Un golpe en la puerta hizo que se estremecieran los tres. Noun se abalanzó de nuevo hacia ella para impedir la entrada a la habitación; pero la señora Delmare, apartándola con autoridad, indicó a Raymon con gesto imperativo que se retirase a una esquina de la alcoba. Entonces, con esa sangre fría que le caracterizaba en momentos de crisis, se envolvió en un chal, entreabrió ella misma la puerta y preguntó al criado que había llamado qué sucedía.

—El señor Rodolphe Brown acaba de llegar —respondió—. Desea saber si la señora quiere recibirle.

—Dígale al señor Brown que me es muy grata su visita y que ahora iré a recibirle. Encienda la chimenea del salón y haga que preparen la cena. ¡Un momento! Vaya a buscar la llave del jardín pequeño.

El sirviente se alejó. La señora Delmare permaneció en pie, siempre con la puerta entreabierta, sin dignarse a escuchar a Noun y exigiendo imperiosamente el silencio de Raymon.

El criado regresó tres minutos después. La señora Delmare, manteniendo el batiente de la puerta entre él y el señor de Ramière, tomó la llave, le ordenó que acelerase los preparativos de la cena y, cuando se fue, dijo, dirigiéndose a Raymon:

—La llegada de mi primo, sir Brown, le ha salvado del escándalo al que pretendía someterle; es un hombre de honor y asumiría ardientemente mi defensa; no obstante, sería una persona terrible si expusiera la vida de un hombre como él contra la de un hombre como usted, y por tanto le permito marcharse sin hacer ruido alguno. Noun, que le ha hecho entrar aquí, sabrá cómo hacerle salir. ¡Fuera!

—Volveremos a vernos, señora —respondió Raymon aparentando gran seguridad—. Y, aunque soy culpable, tal vez lamente la dureza con la que ahora me trata.

—Espero, caballero, que no volvamos a vernos jamás respondió ella.

Y, aún en pie, sosteniendo la puerta, y sin dignarse a inclinar la cabeza, le vio salir con su temblorosa y miserable cómplice.

A solas con ella, en medio de la oscuridad del jardín, Raymon esperaba sus reproches. Noun, sin pronunciar palabra, le condujo hasta la verja del jardín auxiliar y, cuando quiso tomar su mano, ya había desaparecido. La llamó entre susurros porque ansiaba conocer su suerte, pero ella no le respondió y, apareciendo el jardinero, le dijo:

—Vamos, caballero, retírese; la señora ha llegado y podría descubrirle.

Raymon se alejó con el alma desgarrada; pero, en su dolor por su agravio a la señora Delmare, casi olvidó a Noun y solo pensaba en el modo de aquietar a la primera. Era propio de su naturaleza irritarse ante los obstáculos e implicarse apasionadamente ante circunstancias desesperadas.

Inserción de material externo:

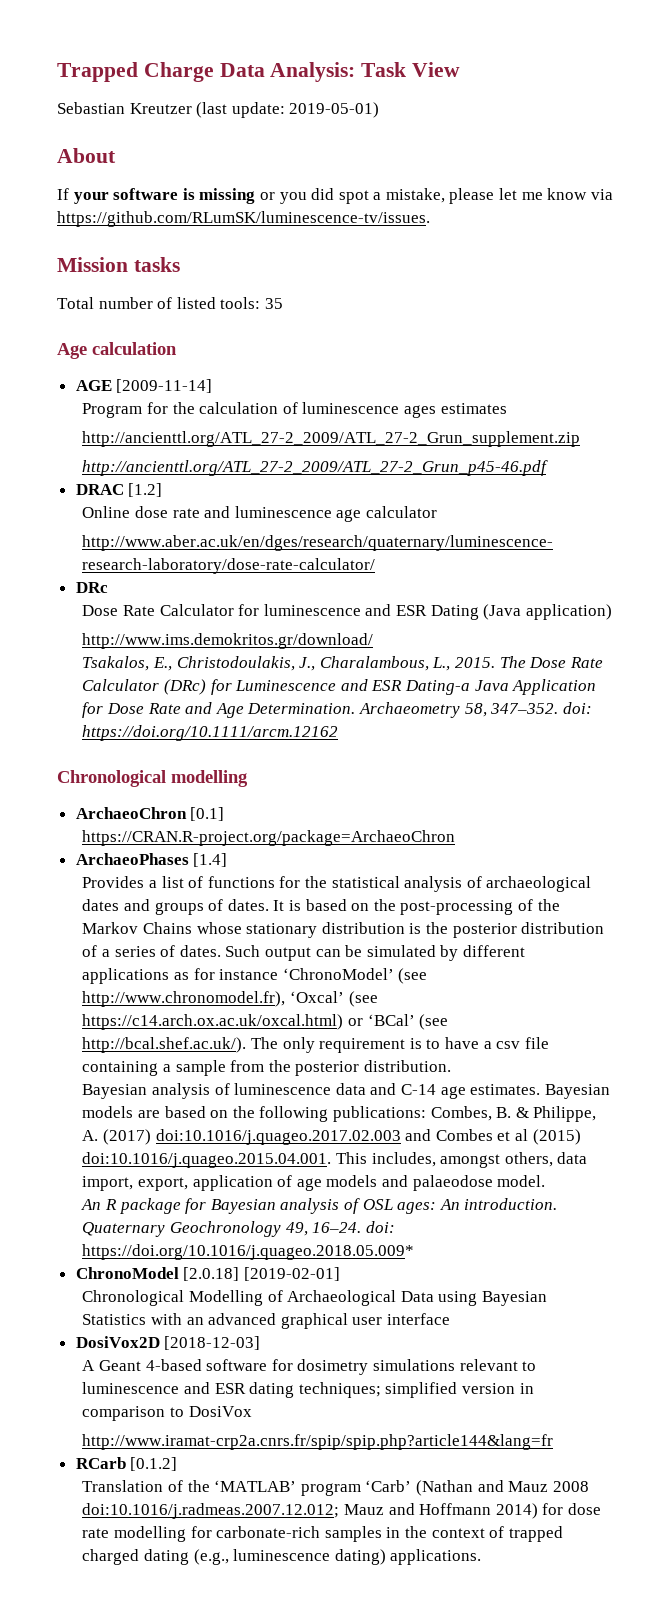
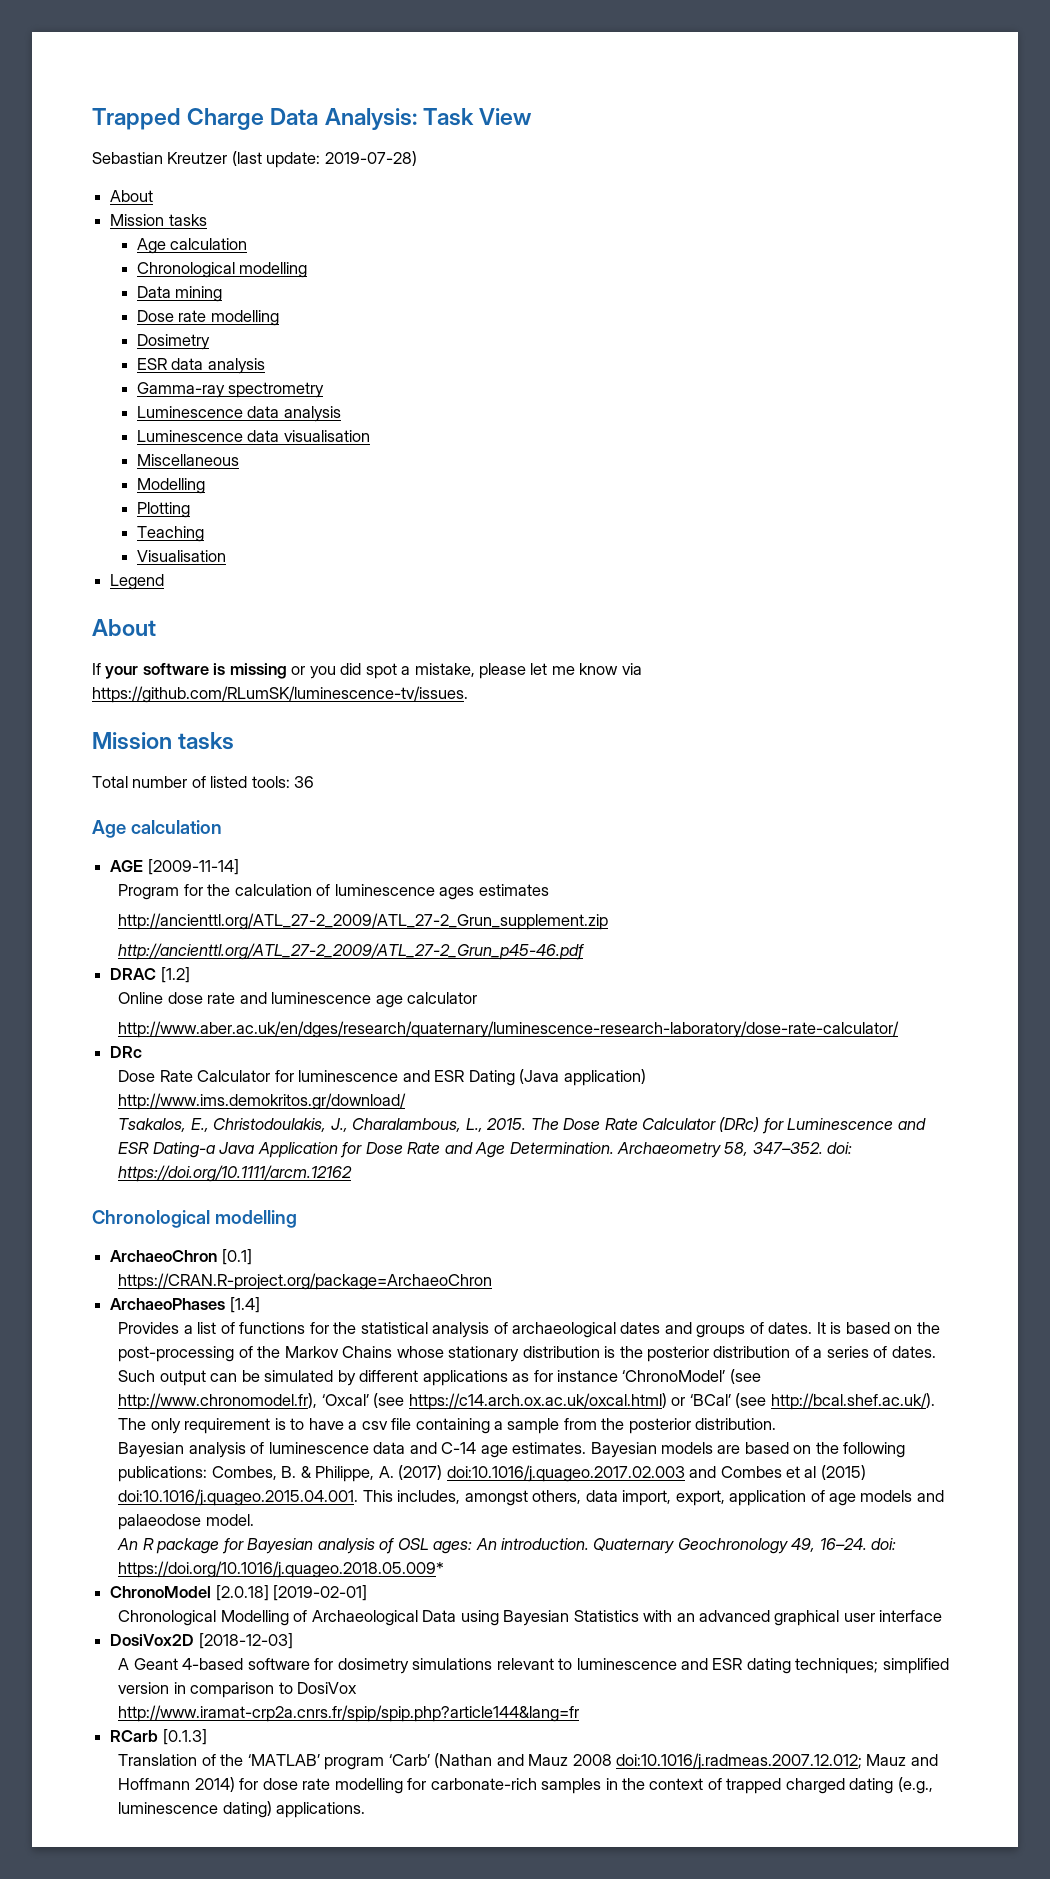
- Sebastian Kreutzer (last update: 2019-05-01)
+ Sebastian Kreutzer (last update: 2019-07-28)
+ About
+ Mission tasks
+ Age calculation
+ Chronological modelling
+ Data mining
+ Dose rate modelling
+ Dosimetry
+ ESR data analysis
+ Gamma-ray spectrometry
+ Luminescence data analysis
+ Luminescence data visualisation
+ Miscellaneous
+ Modelling
+ Plotting
+ Teaching
+ Visualisation
+ Legend
- Total number of listed tools: 35
+ Total number of listed tools: 36
- RCarb [0.1.2]
+ RCarb [0.1.3]

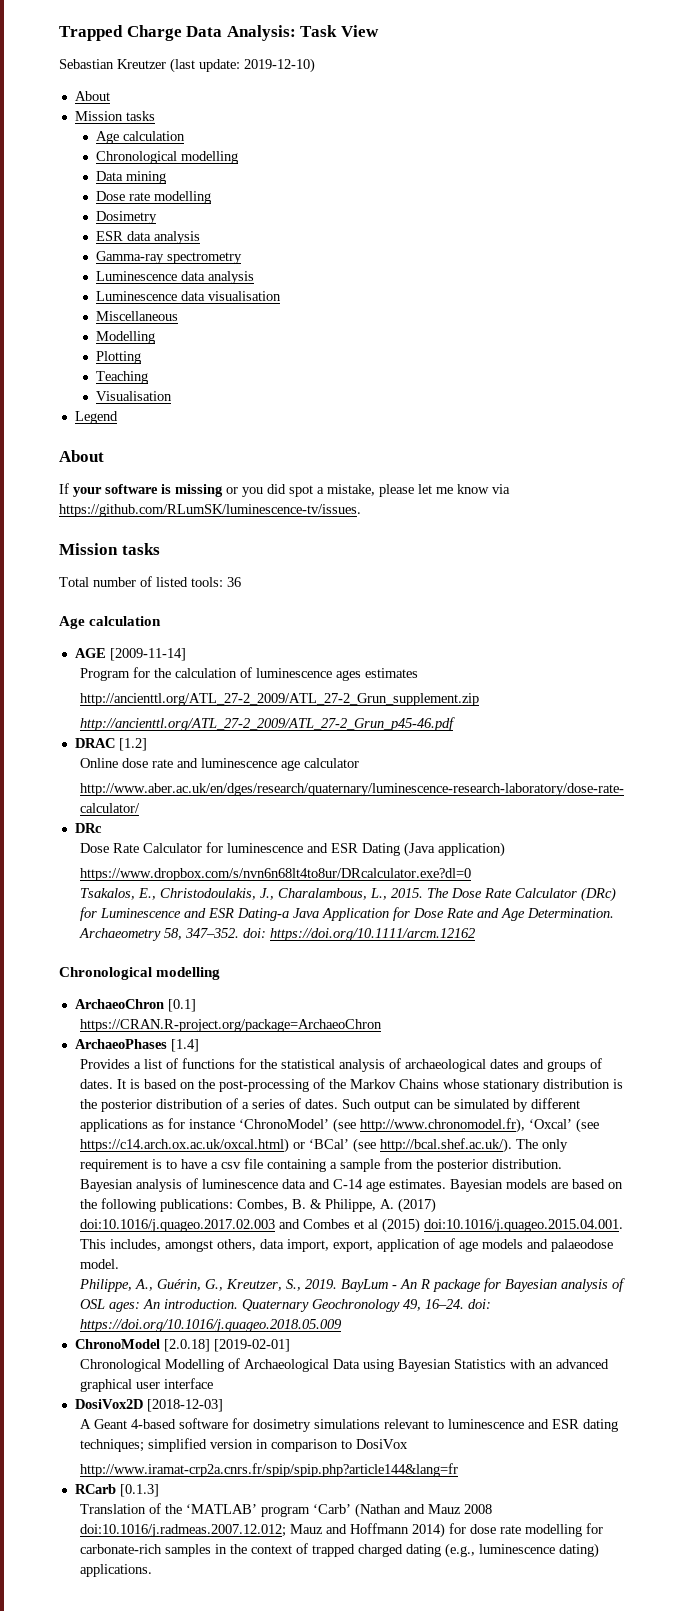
- Sebastian Kreutzer (last update: 2019-07-28)
+ Sebastian Kreutzer (last update: 2019-12-10)
- http://www.ims.demokritos.gr/download/
+ https://www.dropbox.com/s/nvn6n68lt4to8ur/DRcalculator.exe?dl=0
- An R package for Bayesian analysis of OSL ages: An introduction.
+ Philippe, A., Guérin, G., Kreutzer, S., 2019. BayLum - An R package for Bayesian analysis of OSL ages: An introduction.
- Quaternary Geochronology 49, 16–24. doi: https://doi.org/10.1016/j.quageo.2018.05.009*
+ Quaternary Geochronology 49, 16–24. doi: https://doi.org/10.1016/j.quageo.2018.05.009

Por la noche, cuando la señora Delmare —después de haber cenado en absoluto silencio con sir Ralph— se retiró a su dormitorio, Noun aún no había regresado, como de costumbre, para ayudarla a desvestirse. La llamó en vano y, tras concluir que se trataba de un acto de evidente rebeldía, cerró la puerta y se acostó. Pero pasó una noche terrible y, apenas amaneció, bajó al jardín. Tenía fiebre y necesitaba que el aire gélido calmara el fuego que devoraba su pecho.

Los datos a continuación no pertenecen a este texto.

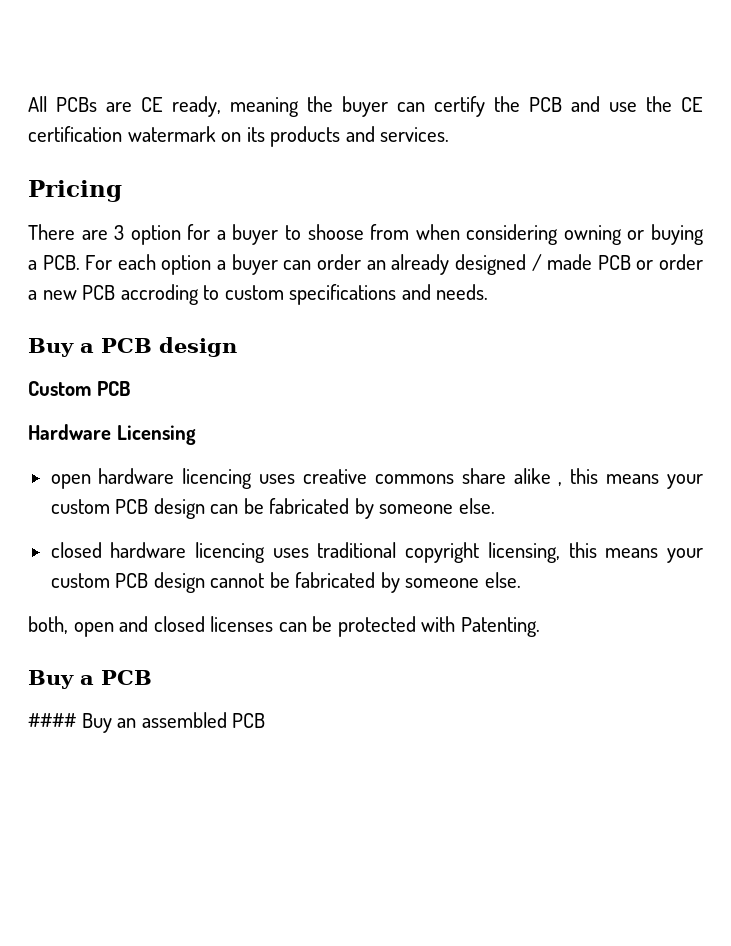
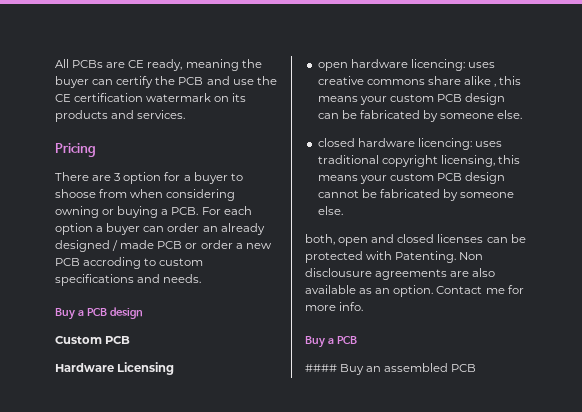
- open hardware licencing uses creative commons share alike , this means your custom PCB design can be fabricated by someone else.
+ open hardware licencing: uses creative commons share alike , this means your custom PCB design can be fabricated by someone else.
- closed hardware licencing uses traditional copyright licensing, this means your custom PCB design cannot be fabricated by someone else.
+ closed hardware licencing: uses traditional copyright licensing, this means your custom PCB design cannot be fabricated by someone else.
+ Non disclousure agreements are also available as an option. Contact me for more info.

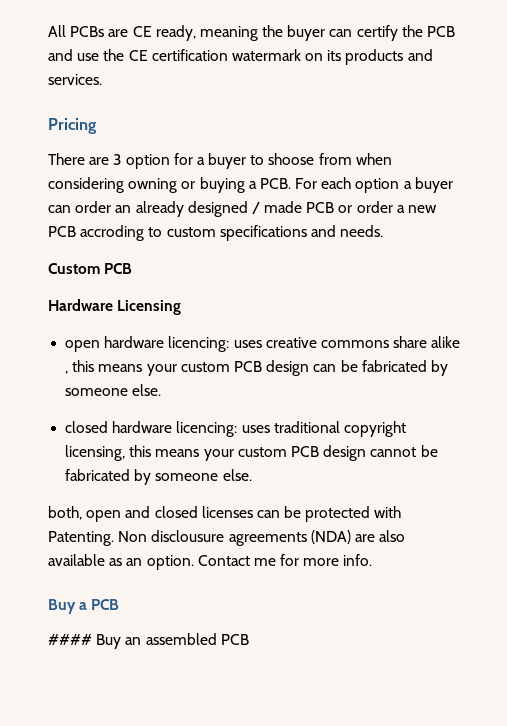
- Buy a PCB design
- Non disclousure agreements are also available as an option.
+ Non disclousure agreements (NDA) are also available as an option.

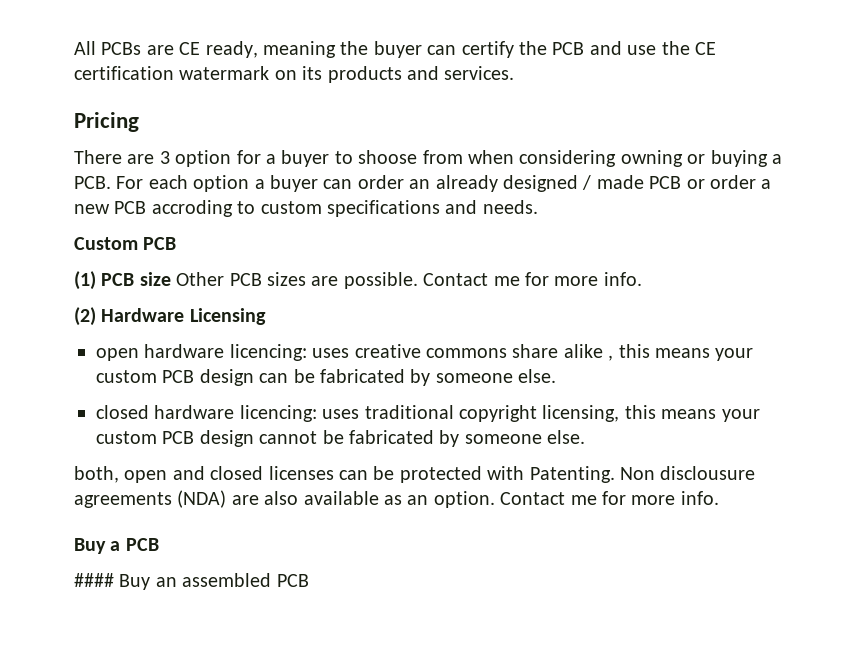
- Hardware Licensing
+ (1) PCB size Other PCB sizes are possible. Contact me for more info.
+ (2) Hardware Licensing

El día anterior, a aquella misma hora, se sentía feliz abandonándose a la novedad de aquel amor embriagador. ¡Cuántas horribles decepciones en tan solo veinticuatro horas! Para empezar, la noticia del regreso de su esposo varios días antes de lo previsto; aquellos cuatro o cinco días que esperaba pasar en París eran para ella toda una vida de felicidad a la que no hubiera deseado poner fin; todo un sueño de amor del que no hubiera querido despertar.

Pero aquella mañana se vio obligada a renunciar a él, a someterse nuevamente al yugo y regresar antes que su marido para que este no coincidiera con Raymon en casa de la señora de Carvajal. Porque Indiana creía que sería imposible engañar a su esposo si la veía en presencia de Raymon. Y ahora, ¡aquel Raymon al que idolatraba como a un Dios la había ultrajado vilmente! Y, además, ¡la compañera de su vida, la joven criolla a la que veneraba, se revelaba de pronto indigna de su confianza y de su estima! La señora Delmare había llorado toda la noche.

Al salir, se dejó caer sobre el césped aún escarchado en aquel gélido amanecer, a la orilla del pequeño río que atravesaba el parque. Transcurrían los últimos días de marzo y la naturaleza comenzaba a despertar; la mañana, a pesar del frío, no carecía de encantos; copos de niebla dormían aún sobre el agua como un echarpe flotante y los pájaros ensayaban sus primeros cantos de amor y primavera.

Indiana se sintió aliviada y un sentimiento religioso se apoderó de su alma.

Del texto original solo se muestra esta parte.